> **Exercise goal**: Copy out all lines from the entries below in which "tree" occurs.

Input data START

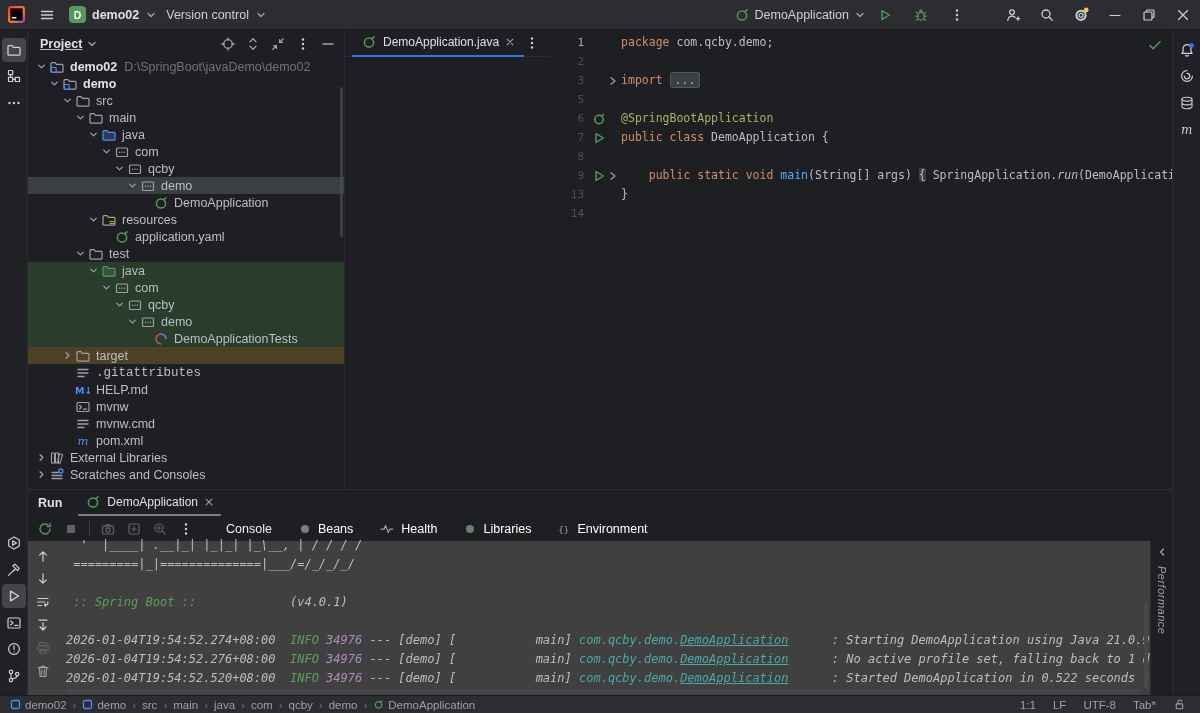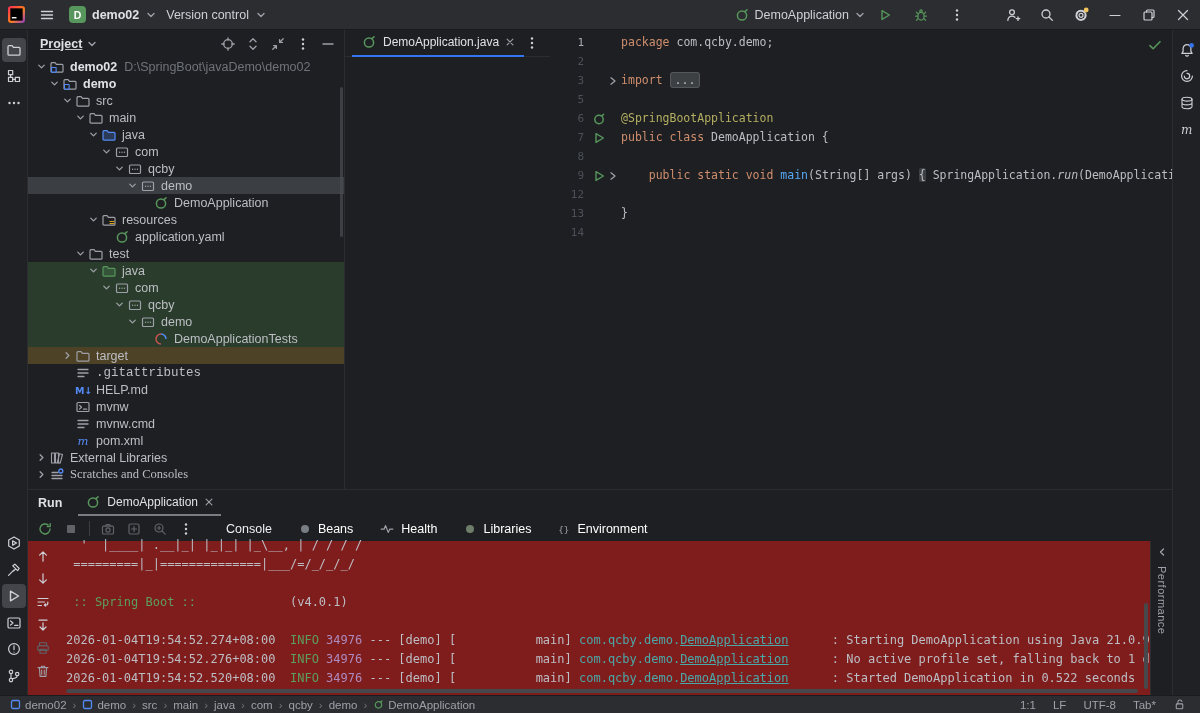--- a/index.html
+++ b/index.html
@@ -890,12 +890,6 @@
                 <span class="ctext"><span class="pl">    </span><span class="kw">public static void </span><span class="decl">main</span><span class="pl">(String[] args) </span><span class="foldhl">{</span><span class="pl"> SpringApplication.</span><span class="it">run</span><span class="pl">(DemoApplication.</span><span class="kw">class</span><span class="pl">, args); </span><span class="foldhl">}</span></span>
               </div>
               <div class="cl">
-                <span class="lnum">12</span>
-                <span class="islot"></span>
-                <span class="fslot"></span>
-                <span class="ctext"></span>
-              </div>
-              <div class="cl">
                 <span class="lnum">13</span>
                 <span class="islot"></span>
                 <span class="fslot"></span>

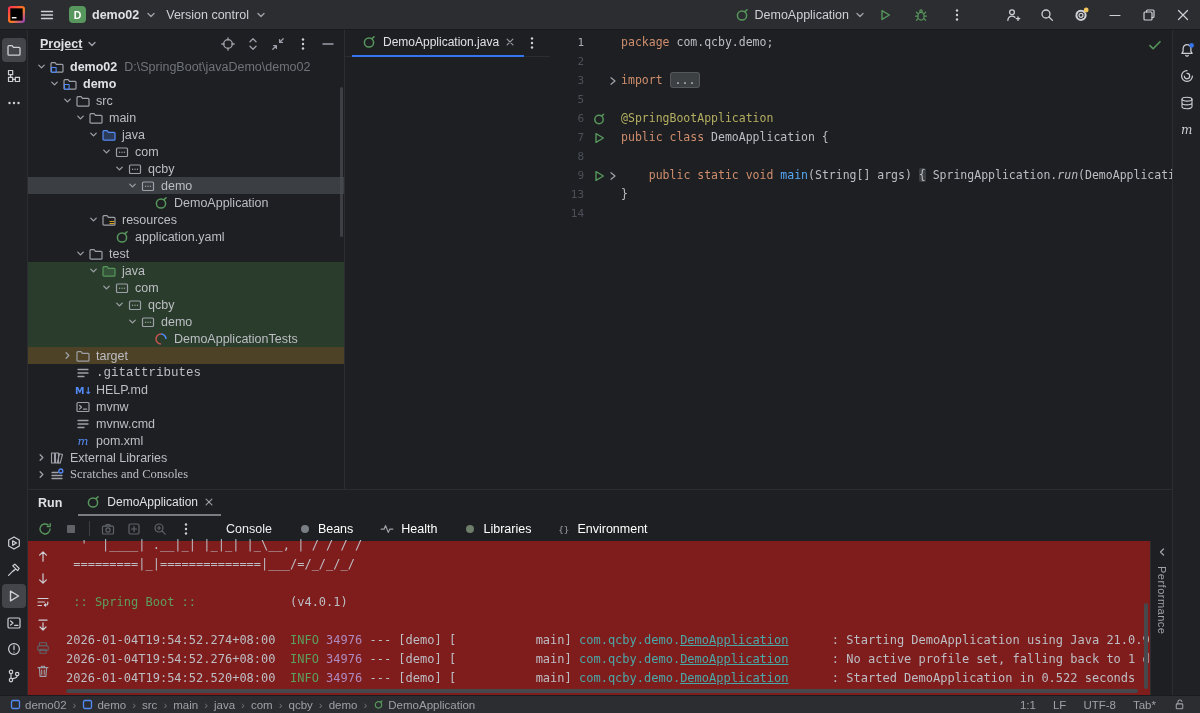--- a/index.html
+++ b/index.html
@@ -756,7 +756,7 @@
                 </span>
                 <span>External Libraries</span>
               </div>
-              <div class="tree-row" style="padding-left: 6px; font-family: Liberation Serif, serif;">
+              <div class="tree-row" style="padding-left: 6px;">
                 <span class="chev">
                   <span class="ic">
                     <svg width="11" height="11" viewBox="0 0 12 12" fill="none" stroke="#9DA0A8" stroke-width="1.4" stroke-linecap="round" stroke-linejoin="round">

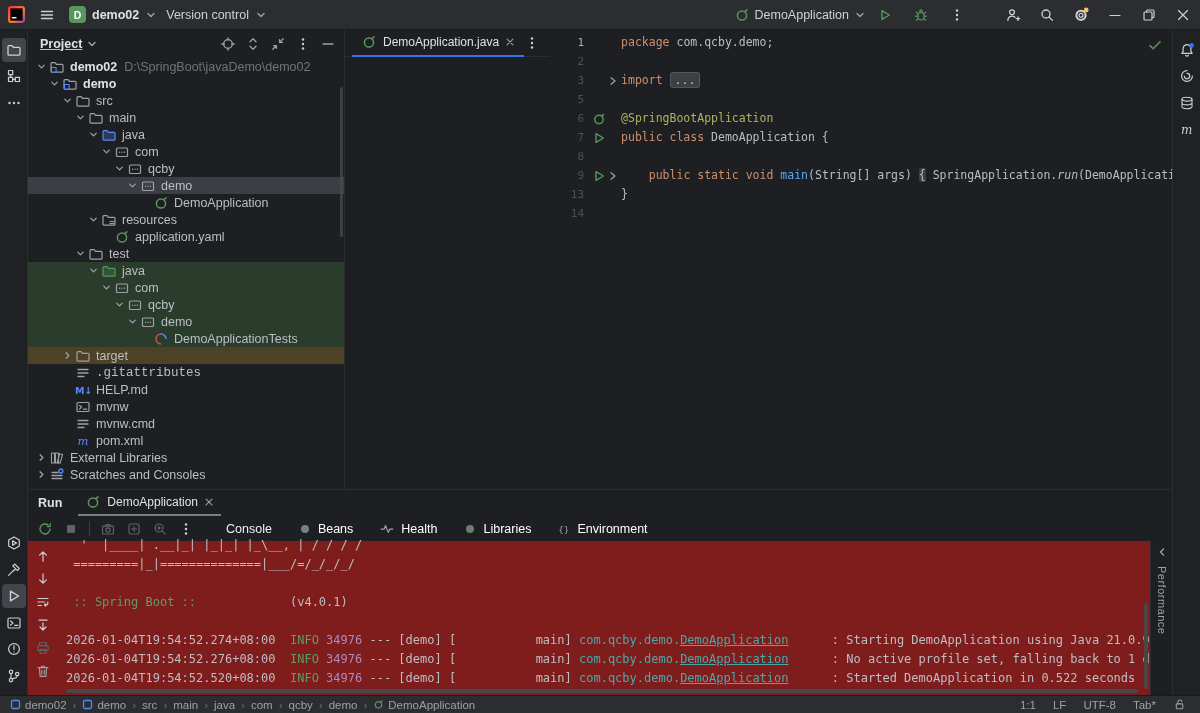--- a/index.html
+++ b/index.html
@@ -75,7 +75,7 @@
   .run-tabs{display:flex;gap:26px;margin-left:22px;font-size:12.5px;}
   .rtabitem{display:flex;align-items:center;gap:6px;color:#ffffff;}
   .rtabitem.sel{color:#EDEFF2;}
-  .console-row{flex:1;min-height:0;display:flex;background:#7f1d1d;position:relative;}
+  .console-row{flex:1;min-height:0;display:flex;background:#404040;position:relative;font-style:italic;}
   .cgutter{width:30px;flex:none;display:flex;flex-direction:column;align-items:center;padding-top:7px;gap:7px;}
   .cbody{flex:1;overflow:hidden;font-family:"DejaVu Sans Mono",monospace;font-size:12px;line-height:19px;padding-left:8px;margin-top:-5px;position:relative;}
   .console-line{white-space:pre;height:19px;}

Input data END

> **Written solution**:
-              <div class="tree-row" style="padding-left: 6px; font-family: Liberation Serif, serif;">
+              <div class="tree-row" style="padding-left: 6px;">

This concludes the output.